So I encourage him. Sometimes I offer a lowball number and if he gets so upset walks away I ask him why he didn’t give a counter-offer. If he just accepts a number that’s way too low, or if his grandma offers him a shiny nickel to mow her yard, I tell him no. I tell him to reject it and offer something that he feels is more in line with what he would actually be doing.
Now, if I’m going to keep up these lessons I need to work on my negotiating skills too, so this is also a self-improvement game.
How do you teach a kid to negotiate? What resources are out there to teach yourself?
The Obligatory Thanksgiving Post
Tomorrow is Thanksgiving. Tomorrow is also Thursday, and I don’t post on Thursdays, so I’ll be posting about Thanksgiving today.
Thanksgiving is a day to be thankful for–first and foremost–capitalism.
When the Pilgrims first landed, they set up a communal farming arrangement, figuring that a good Christian community could take care of its own. From each according to his ability, to each according to his need, and all that. Everyone worked for the good of everyone else, so everyone benefited, right?
The Pilgrims, like every other group that has ever advocated communism, neglected to consider human nature. If you have no incentive to work, you don’t. If sleeping in and making babies still gets you fed and clothed, why work?
On the other side, if you work hard, only to see your hard work go to benefit your lazy neighbor, sleeping in and rattling the headboard, but never doing anything productive, why bother?
It didn’t take long for the Pilgrims to notice this tragedy of government wasn’t working.

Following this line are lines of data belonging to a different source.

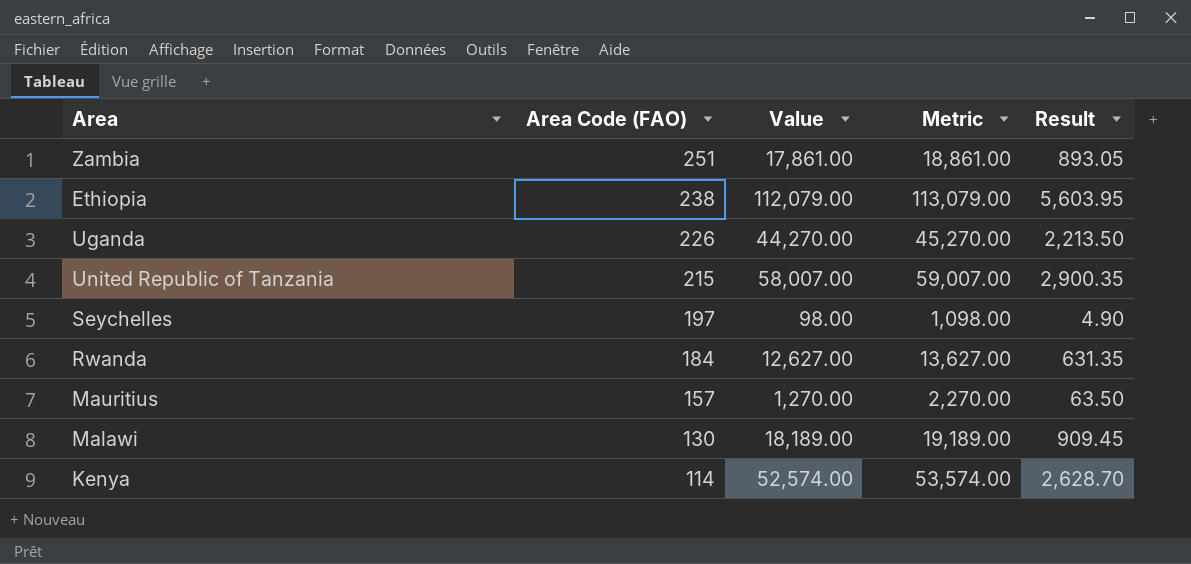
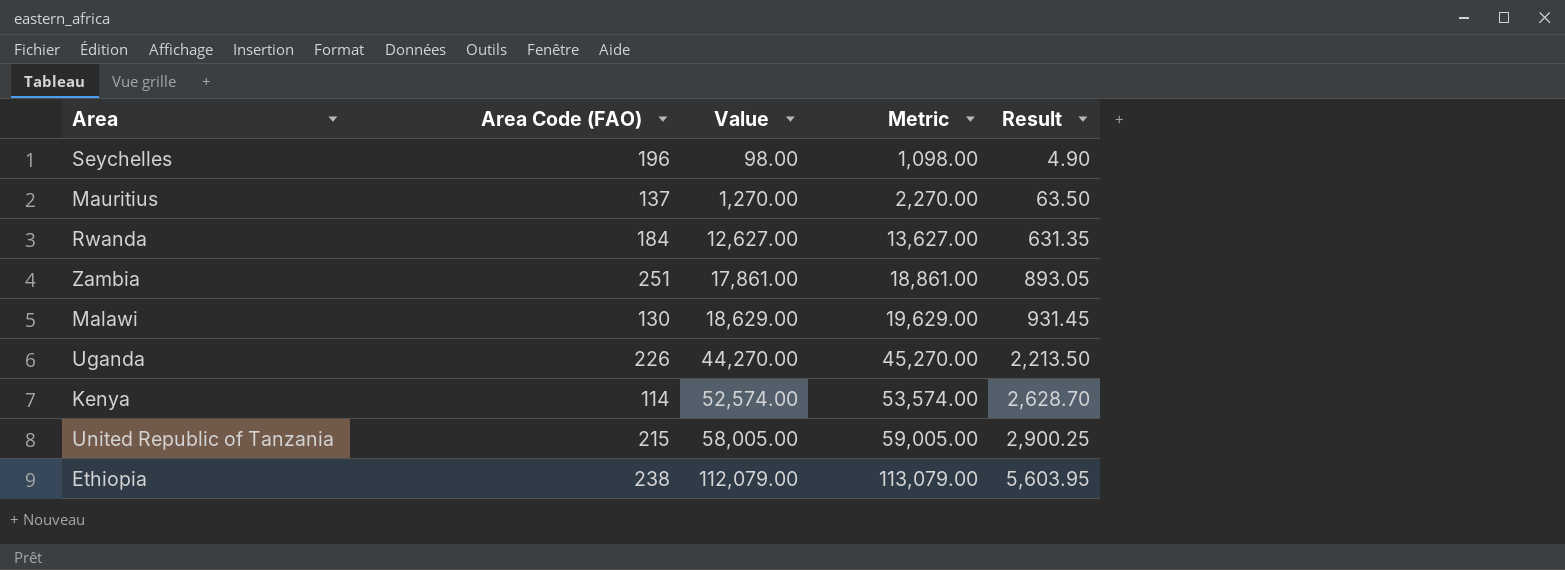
row order: Area Code (FAO) descending -> Value ascending
Seychelles | Area Code (FAO): 197 -> 196
Mauritius | Area Code (FAO): 157 -> 137
Malawi | Value: 18,189.00 -> 18,629.00
Malawi | Metric: 19,189.00 -> 19,629.00
Malawi | Result: 909.45 -> 931.45
United Republic of Tanzania | Value: 58,007.00 -> 58,005.00
United Republic of Tanzania | Metric: 59,007.00 -> 59,005.00
United Republic of Tanzania | Result: 2,900.35 -> 2,900.25

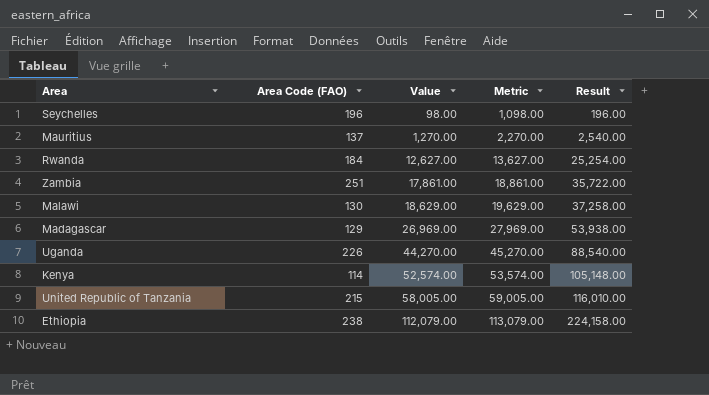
column Result | formula: [Value] * 0.05 -> [Value] * 2
row Madagascar: none -> 129 | 26,969.00 | 27,969.00 | 53,938.00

The strong, or man of parts, had no more in devission of victails and cloaths, then he that was weake and not able to doe a quarter the other could; this was thought injuestice. The aged and graver men to be ranked and equalised in labours, and victails, cloaths, etc., with the meaner and yonger sorte, thought it some indignite and disrespect unto them. And for mens wives to be commanded to doe servise for other men, as dresing their meate, washing their cloaths, etc., they deemd it a kind of slaverie, neither could many husbands well brooke it. Upon the poynte all being to have alike, and all to doe alike, they thought them selves in the like condition, and ove as good as another; and so, if it did not cut of those relations that God hath set amongest men, yet it did at least much diminish and take of the mutuall respects that should be preserved amongst them.
It didn’t take long before nobody was working. Neighbors resented each other, because everyone had a right to the work of the other, with no need to compensate each other. That’s a case of “I’m starving because you aren’t working hard enough, but it’s not my fault you’re starving.”

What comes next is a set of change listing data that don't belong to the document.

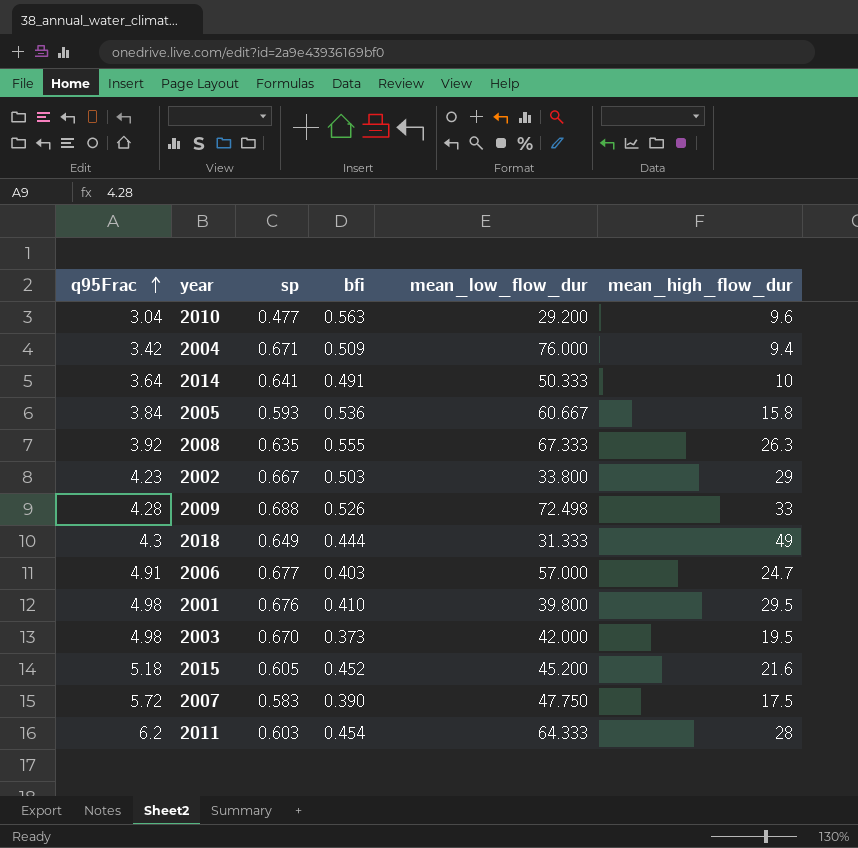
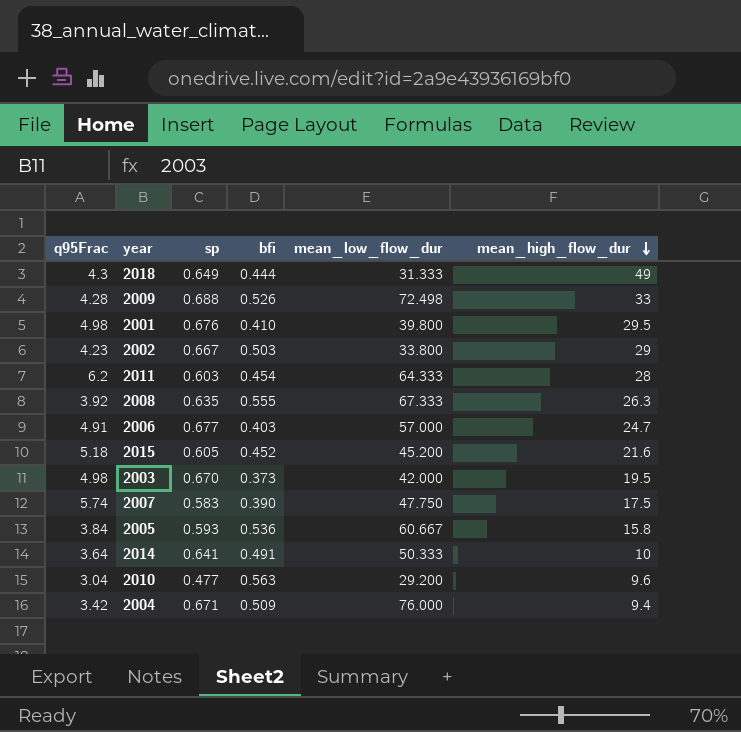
row order: q95Frac ascending -> mean_high_flow_dur descending
2007 | q95Frac: 5.72 -> 5.74

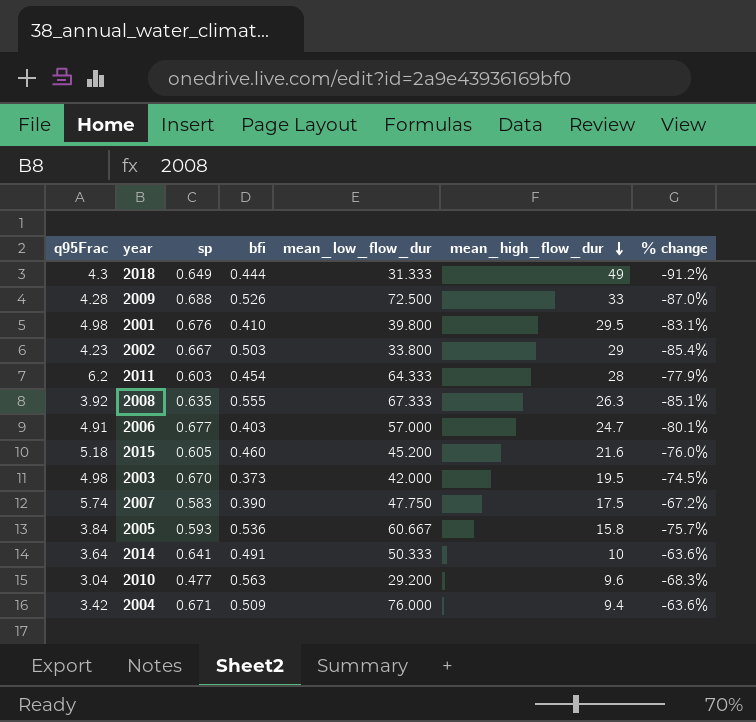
column % change | formula: none -> ([q95Frac] - [mean_high_flow_dur]) / [mean_high_flow_dur]
2009 | mean_low_flow_dur: 72.498 -> 72.500
2015 | bfi: 0.452 -> 0.460

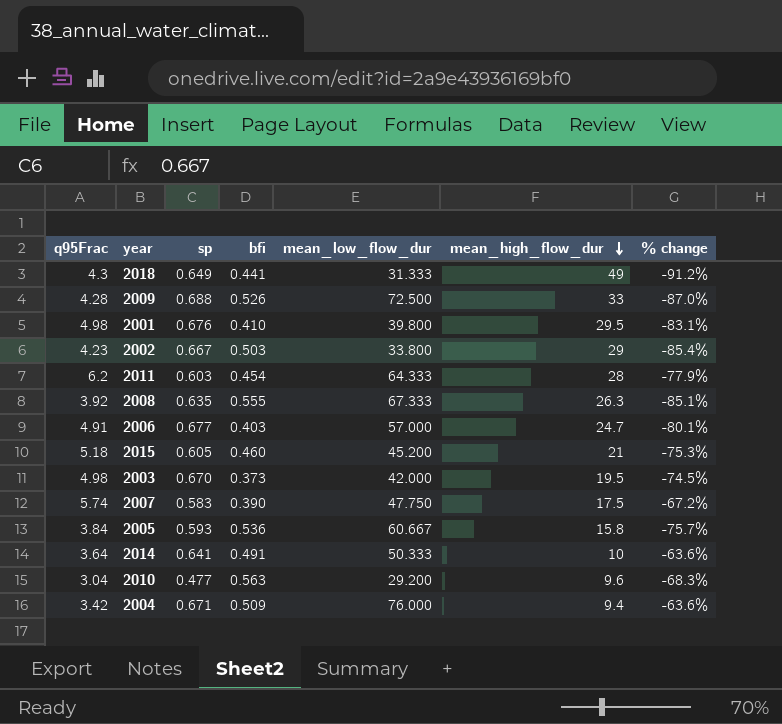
2018 | bfi: 0.444 -> 0.441
2015 | mean_high_flow_dur: 21.6 -> 21
2015 | % change: -76.0% -> -75.3%

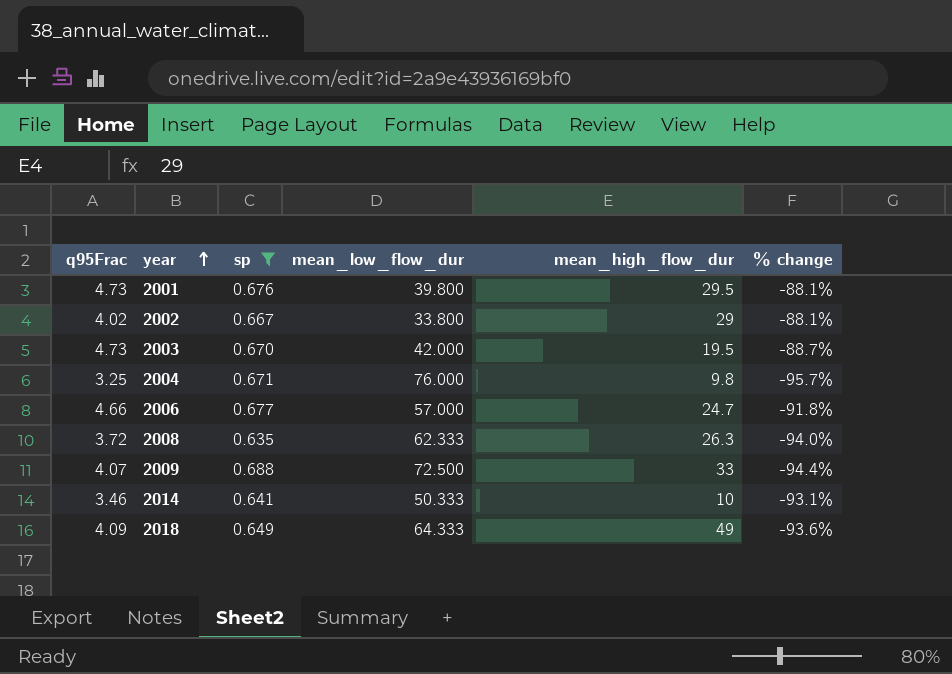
filter: none -> sp >= 0.635
row order: mean_high_flow_dur descending -> year ascending
column bfi | position: 4 -> none
column % change | formula: ([q95Frac] - [mean_high_flow_dur]) / [mean_high_flow_dur] -> ([q95Frac] - [mean_low_flow_dur]) / [mean_low_flow_dur]
2001 | q95Frac: 4.98 -> 4.73
2002 | q95Frac: 4.23 -> 4.02
2003 | q95Frac: 4.98 -> 4.73
2004 | q95Frac: 3.42 -> 3.25
2004 | mean_high_flow_dur: 9.4 -> 9.8
2006 | q95Frac: 4.91 -> 4.66
2008 | q95Frac: 3.92 -> 3.72
2008 | mean_low_flow_dur: 67.333 -> 62.333
2009 | q95Frac: 4.28 -> 4.07
2014 | q95Frac: 3.64 -> 3.46
2018 | q95Frac: 4.3 -> 4.09
2018 | mean_low_flow_dur: 31.333 -> 64.333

At one point, the production of the colony was down so much that the colonists’ ration of corn was just 4 kernels per day. That’s how you kill a colony.

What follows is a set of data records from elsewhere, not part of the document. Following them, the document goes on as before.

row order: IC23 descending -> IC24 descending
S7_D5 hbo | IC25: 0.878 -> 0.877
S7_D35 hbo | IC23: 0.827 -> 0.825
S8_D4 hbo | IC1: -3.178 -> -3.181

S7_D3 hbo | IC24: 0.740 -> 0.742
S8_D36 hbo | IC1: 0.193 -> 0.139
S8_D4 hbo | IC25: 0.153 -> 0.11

But they learned from their mistakes before they all died.
Yet notwithstanding all those reasons, which were not mine, but other mens wiser then my selfe, without answer to any one of them, here cometh over many quirimonies, and complaints against me, of lording it over my brethern, and making conditions fitter for theeves and bondslaves then honest men, and that of my owne head I did what I list. And at last a paper of reasons, framed against that clause in the conditions, which as they were delivered me open, so my answer is open to you all. And first, as they are no other but inconvenientes, such as a man might frame 20. as great on the other side, and yet prove nor disprove nothing by them, so they misse and mistake both the very ground of the article and nature of the project. For, first, it is said, that if ther had been no divission of houses and Lands, it had been better for the poore. True, and that showeth the inequalitie of the condition; we should more respecte him that ventureth both his money and his person, then him that ventureth but his person only.
The slavery of working for the benefit of others didn’t work, unless you were “theeves and bondslaves”. Then, it was great, living off of the sweat of others.
To make a long story short, the starvation ended when the Pilgrims were given parcels of land and told they could keep what they built from it. They went from the edge of extinction to being prosperous in a short time. The old and weak were cared for, not by the governor’s decree, but by the generosity of their neighbors.
Everybody in the colony won.
Little Monster Late Fees
Last week, I paid a late fee to daycare. I neverpay daycare late.
Except last week.
As I’ve said before, I work 80 hours a week.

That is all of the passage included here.